**Stored data:**
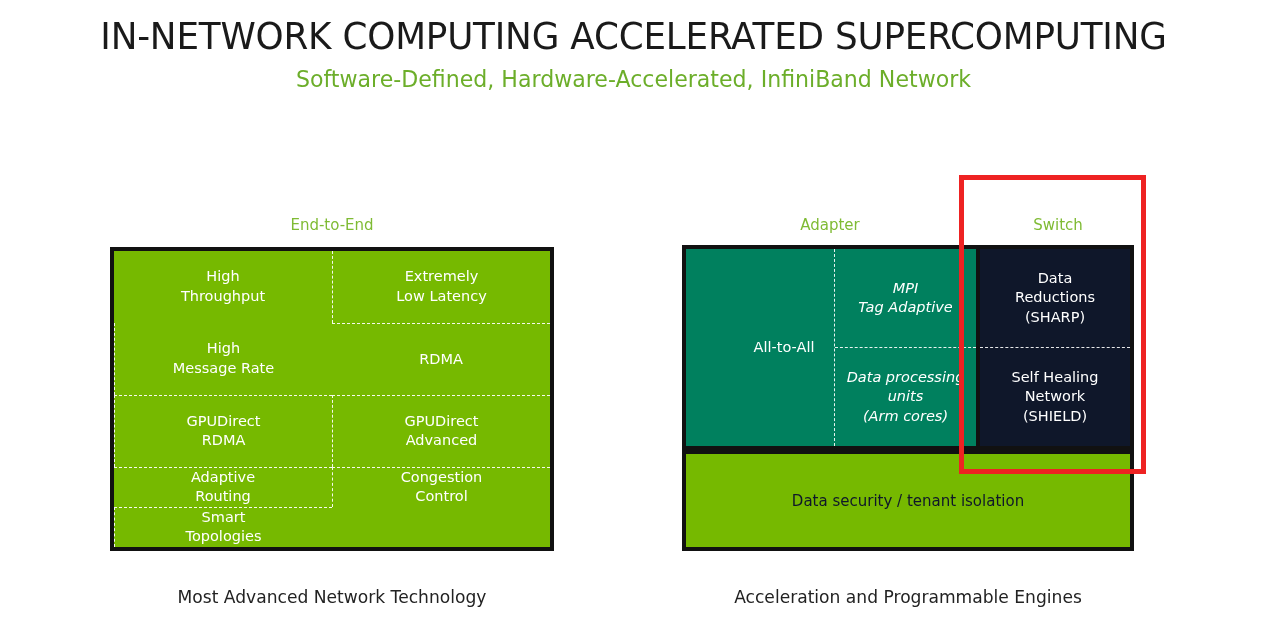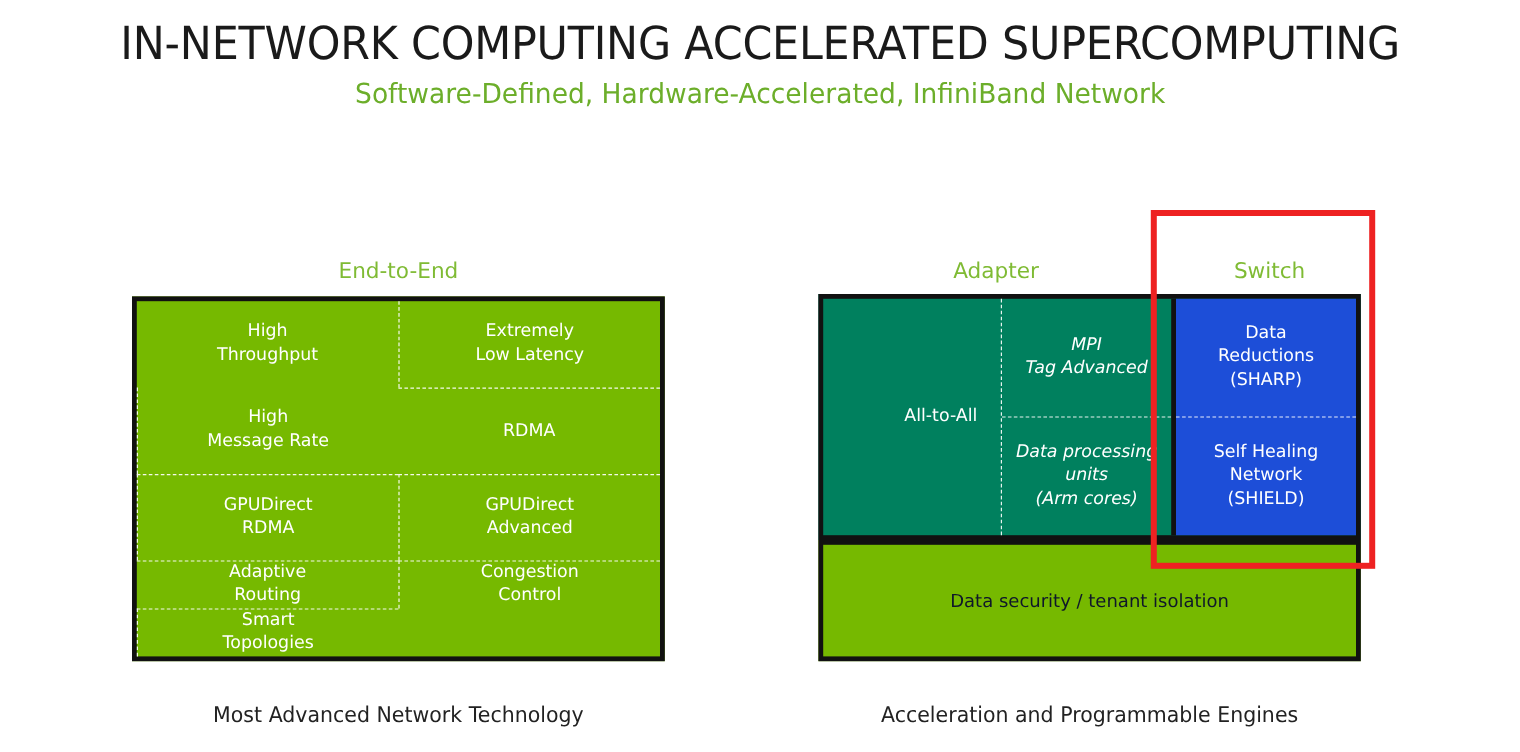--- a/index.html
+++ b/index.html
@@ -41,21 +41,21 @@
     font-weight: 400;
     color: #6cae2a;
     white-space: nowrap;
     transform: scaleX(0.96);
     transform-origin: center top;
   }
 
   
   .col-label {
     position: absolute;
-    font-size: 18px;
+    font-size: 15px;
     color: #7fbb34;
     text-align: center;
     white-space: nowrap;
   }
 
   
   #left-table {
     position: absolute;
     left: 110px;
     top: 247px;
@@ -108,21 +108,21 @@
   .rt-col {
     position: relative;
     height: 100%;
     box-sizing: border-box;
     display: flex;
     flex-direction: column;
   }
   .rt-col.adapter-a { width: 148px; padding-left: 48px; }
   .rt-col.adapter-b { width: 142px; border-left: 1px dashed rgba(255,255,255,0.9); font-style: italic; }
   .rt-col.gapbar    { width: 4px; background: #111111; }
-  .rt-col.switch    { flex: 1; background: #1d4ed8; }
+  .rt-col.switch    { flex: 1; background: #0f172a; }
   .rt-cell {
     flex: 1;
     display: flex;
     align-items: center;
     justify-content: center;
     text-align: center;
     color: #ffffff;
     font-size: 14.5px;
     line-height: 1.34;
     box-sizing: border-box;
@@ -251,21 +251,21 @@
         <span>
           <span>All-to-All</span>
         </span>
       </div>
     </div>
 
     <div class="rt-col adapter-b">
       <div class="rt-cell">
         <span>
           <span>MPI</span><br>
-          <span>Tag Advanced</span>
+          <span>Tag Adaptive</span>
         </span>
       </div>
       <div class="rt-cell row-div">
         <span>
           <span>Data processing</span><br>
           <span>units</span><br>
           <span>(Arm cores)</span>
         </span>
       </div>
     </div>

==

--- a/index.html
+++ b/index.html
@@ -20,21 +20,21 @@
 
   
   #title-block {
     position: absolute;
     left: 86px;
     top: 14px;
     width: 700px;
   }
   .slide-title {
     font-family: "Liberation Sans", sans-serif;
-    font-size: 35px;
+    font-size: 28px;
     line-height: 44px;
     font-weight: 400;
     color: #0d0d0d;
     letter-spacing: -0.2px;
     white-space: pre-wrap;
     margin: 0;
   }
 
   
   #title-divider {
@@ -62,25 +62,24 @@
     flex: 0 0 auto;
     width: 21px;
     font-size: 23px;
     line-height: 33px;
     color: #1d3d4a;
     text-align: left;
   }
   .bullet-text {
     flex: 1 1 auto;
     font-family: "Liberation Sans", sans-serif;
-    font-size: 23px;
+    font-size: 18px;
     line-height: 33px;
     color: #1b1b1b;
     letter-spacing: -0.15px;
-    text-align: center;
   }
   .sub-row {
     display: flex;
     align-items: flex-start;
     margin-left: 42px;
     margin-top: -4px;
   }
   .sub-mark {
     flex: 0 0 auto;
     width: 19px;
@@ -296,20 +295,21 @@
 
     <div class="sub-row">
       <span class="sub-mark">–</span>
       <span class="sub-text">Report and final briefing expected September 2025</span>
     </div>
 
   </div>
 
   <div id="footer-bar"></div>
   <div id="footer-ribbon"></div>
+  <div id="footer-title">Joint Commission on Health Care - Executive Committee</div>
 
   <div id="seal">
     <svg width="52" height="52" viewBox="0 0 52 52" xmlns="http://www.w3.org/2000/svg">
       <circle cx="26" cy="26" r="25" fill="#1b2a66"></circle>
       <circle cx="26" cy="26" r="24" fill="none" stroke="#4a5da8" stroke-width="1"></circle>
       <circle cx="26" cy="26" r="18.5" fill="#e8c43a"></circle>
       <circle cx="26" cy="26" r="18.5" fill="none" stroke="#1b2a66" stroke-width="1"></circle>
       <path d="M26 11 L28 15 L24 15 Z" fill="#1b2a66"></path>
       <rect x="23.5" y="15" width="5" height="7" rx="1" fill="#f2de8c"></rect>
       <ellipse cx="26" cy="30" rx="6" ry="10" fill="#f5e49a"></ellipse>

**WORK TO BE COMPLETED:** In the data above, which lines lie between the line with "position: relative;" and the line with "<span>MPI</span><br>", inclusive? Print those lines exactly and nothing else.

**TASK SOLUTION:**
     position: relative;
     height: 100%;
     box-sizing: border-box;
     display: flex;
     flex-direction: column;
   }
   .rt-col.adapter-a { width: 148px; padding-left: 48px; }
   .rt-col.adapter-b { width: 142px; border-left: 1px dashed rgba(255,255,255,0.9); font-style: italic; }
   .rt-col.gapbar    { width: 4px; background: #111111; }
-  .rt-col.switch    { flex: 1; background: #1d4ed8; }
+  .rt-col.switch    { flex: 1; background: #0f172a; }
   .rt-cell {
     flex: 1;
     display: flex;
     align-items: center;
     justify-content: center;
     text-align: center;
     color: #ffffff;
     font-size: 14.5px;
     line-height: 1.34;
     box-sizing: border-box;
@@ -251,21 +251,21 @@
         <span>
           <span>All-to-All</span>
         </span>
       </div>
     </div>
 
     <div class="rt-col adapter-b">
       <div class="rt-cell">
         <span>
           <span>MPI</span><br>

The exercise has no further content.